Por ello y para celebrarlo, quiero colgar aquí hoy un pequeño texto que forma parte de ese andamiaje tan complejo que trato de levantar. Más allá de los hechos históricos está la imaginación, la capacidad para novelar lo que muy probablemente ni siquiera ocurrió, para inventar una escena que ayude a atrapar al lector. La investigación histórica me aportó un dato real: la llegada del cinematógrafo a Málaga a finales de 1.896, la enorme expectación que generó el nuevo invento entre todas las clases sociales de la ciudad, sus primeras proyecciones en cafés y en barracones de feria. Fue entonces cuando decidí que una de las cosas que más desearía mi bisabuela compartir con su padre, a su regreso de aquella guerra caribeña y lejana, sería que le acompañara en su primera sesión del cinematógrafo. En ese momento de inspiración en mitad de ninguna parte, en la que un músico de jazz es capaz de crear un momento único, yo escribí unas líneas que no me acaban de gustar, pero que el tamiz del tiempo acabará por reflejar en la novela…
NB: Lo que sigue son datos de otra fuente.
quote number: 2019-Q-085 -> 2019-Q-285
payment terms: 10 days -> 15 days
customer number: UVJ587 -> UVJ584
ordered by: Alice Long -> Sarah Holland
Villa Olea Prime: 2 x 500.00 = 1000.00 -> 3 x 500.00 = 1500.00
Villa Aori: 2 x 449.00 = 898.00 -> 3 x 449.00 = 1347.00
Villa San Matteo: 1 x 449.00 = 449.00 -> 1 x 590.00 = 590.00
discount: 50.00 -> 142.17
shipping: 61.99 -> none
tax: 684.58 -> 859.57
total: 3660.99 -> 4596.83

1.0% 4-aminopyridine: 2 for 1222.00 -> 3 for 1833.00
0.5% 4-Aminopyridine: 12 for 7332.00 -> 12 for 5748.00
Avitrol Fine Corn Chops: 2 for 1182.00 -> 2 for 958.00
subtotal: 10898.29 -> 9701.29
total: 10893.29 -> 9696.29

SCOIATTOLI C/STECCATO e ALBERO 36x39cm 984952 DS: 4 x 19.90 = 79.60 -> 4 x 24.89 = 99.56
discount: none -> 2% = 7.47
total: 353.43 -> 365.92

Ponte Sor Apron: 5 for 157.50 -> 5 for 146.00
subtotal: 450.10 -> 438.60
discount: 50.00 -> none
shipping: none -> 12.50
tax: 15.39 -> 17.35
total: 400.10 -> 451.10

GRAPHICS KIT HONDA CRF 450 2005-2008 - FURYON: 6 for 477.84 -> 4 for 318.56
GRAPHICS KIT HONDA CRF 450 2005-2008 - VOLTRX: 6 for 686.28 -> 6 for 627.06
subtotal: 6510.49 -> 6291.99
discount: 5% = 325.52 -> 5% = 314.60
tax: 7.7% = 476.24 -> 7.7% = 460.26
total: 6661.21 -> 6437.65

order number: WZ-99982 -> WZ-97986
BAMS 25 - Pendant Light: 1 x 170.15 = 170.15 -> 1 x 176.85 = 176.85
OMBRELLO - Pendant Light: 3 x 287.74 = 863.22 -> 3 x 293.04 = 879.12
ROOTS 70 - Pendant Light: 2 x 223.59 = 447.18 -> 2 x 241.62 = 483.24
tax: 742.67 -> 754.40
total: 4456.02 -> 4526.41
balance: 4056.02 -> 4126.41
Antonia entró en aquel barracón con la expectación propia de quien se sumerge en un mundo nuevo que recordará toda la vida. Una vez dentro, le sorprendieron las filas de sillas alineadas, que ya estaban ocupadas en su mayoría por un público tan inquieto como ella y que sólo compartía un deseo: que empezara la función. Cuando las lámparas de la sala se apagaron, los asientos crujieron y un misterioso silencio se apropió del lugar, que más parecía un templo a la espera de un milagro. Entonces apareció un haz de luz blanca, en el que viajaban cientos de diminutas motas de polvo. Al llegar a la pantalla comenzó, como por arte de magia, a proyectar imágenes. Sobre la tela apareció entonces una multitud de personas, que caminaban deprisa, con unos movimientos extraños y desacompasados. Los tranvías circulaban en todas las direcciones por las amplias avenidas de lo que se adivinaba una gran ciudad extranjera, tan diferente a lo que ella había conocido, tan hermosa como lo que nunca llegaría a conocer. En ese momento, su padre, en cuyo corazón latía la misma admiración por ese invento nuevo, pudo comprobar cómo, entre el universo oscuro de las sombras, los ojos de su hija se agrandaban como platos. La sesión duró apenas unos minutos que a Antonia le pasaron con la velocidad de un relámpago, pero que, luego el recuerdo se encargaría de alargar como hace siempre con las cosas que nos gustan demasiado. […] Luego el recinto quedó a oscuras por unos segundos, los que tardaron en encender las lámparas de nuevo y Antonia, […] descubrió que su padre continuaba a su lado y le abrazó con la fuerza de quien ha recuperado para siempre a alguien muy querido.